The Society of Professional Journalists (SPJ), formerly known as Sigma Delta Chi, is the oldest organization representing journalists in the United States. It was established on April 17, 1909, at DePauw University, and its charter was designed by William Meharry Glenn.

Overview
The stated mission of SPJ is to promote and defend the First Amendment guarantees of freedom of speech and freedom of the press; encourage high standards and ethical behavior in the practice of journalism; and promote and support diversity in journalism.

SPJ has nearly 300 chapters across the United States that bring educational programming to local areas and offer regular contact with other media professionals. Its membership base is more than 6,000 members of the media.

SPJ initiatives include a Legal Defense Fund that wages court battles to secure First Amendment rights; the Project Sunshine campaign, to improve the ability of journalists and the public to obtain access to government records; the magazine Quill; and the annual Sigma Delta Chi Awards, which honour excellence in journalism.

It has also drawn up a Code of Ethics that aims to inspire journalists to adhere to high standards of behavior and decision-making while performing their work.

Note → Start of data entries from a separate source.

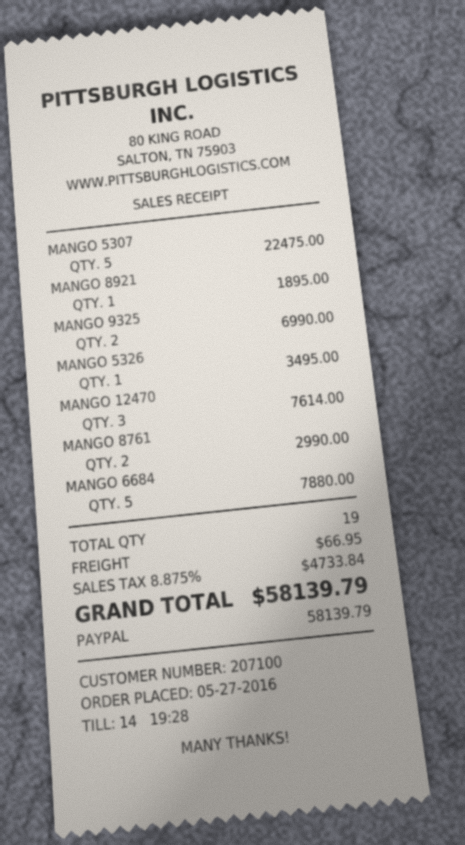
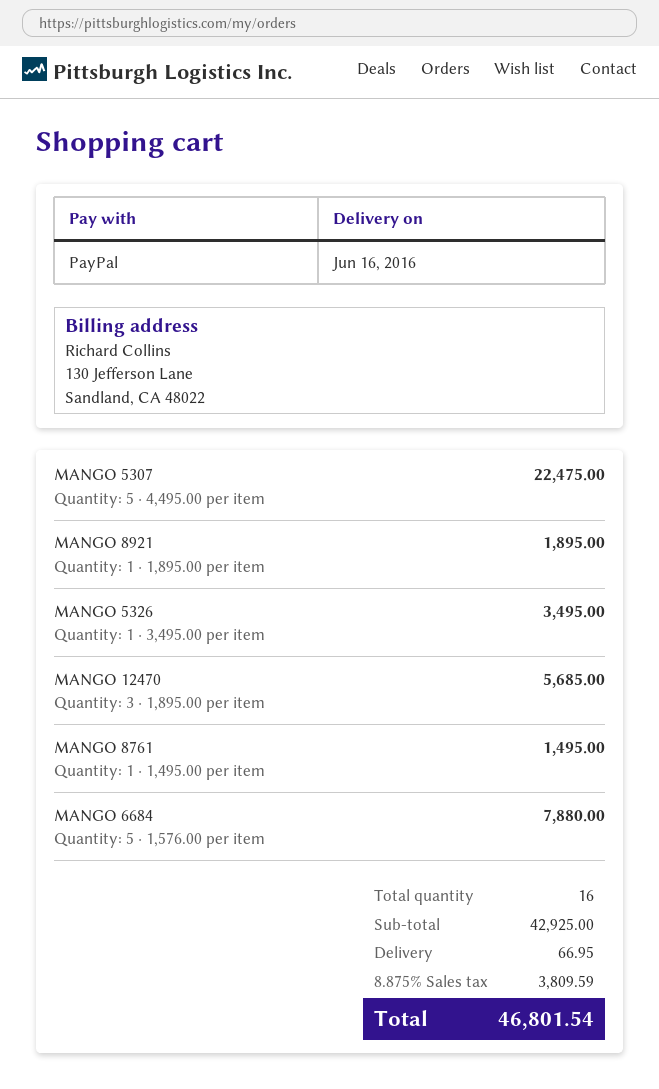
MANGO 9325: 2 for 6990.00 -> none
MANGO 12470: 3 for 7614.00 -> 3 for 5685.00
MANGO 8761: 2 for 2990.00 -> 1 for 1495.00
total quantity: 19 -> 16
tax: 8.875% = 4733.84 -> 8.875% = 3809.59
total: 58139.79 -> 46801.54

Members of the Society of Professional Journalists (SPJ) claim to have a strong belief that public enlightenment is the forerunner of justice and the foundation of democracy. The journalists claim to work to ensure that the free exchange of information is accurate, fair and thorough. The SPJ's code of ethics states that journalists should "seek truth and report it" and that "journalists should be honest, fair, and courageous in gathering, reporting and interpreting information." The society declares the following four principles as the foundation of ethical journalism;

 Seek truth and report it: Ethical Journalism should be accurate and fair. Ethical journalists should be honest and courageous in gathering, reporting and interpreting information.
 Minimize harm: Ethical journalism treats sources, subjects, colleagues and members of the public as human beings deserving of respect.
 Act independently: The highest and primary obligation of ethical journalism is to serve the public.
 Be accountable: Ethical journalism means taking responsibility for one's work and explaining one's decisions to the public.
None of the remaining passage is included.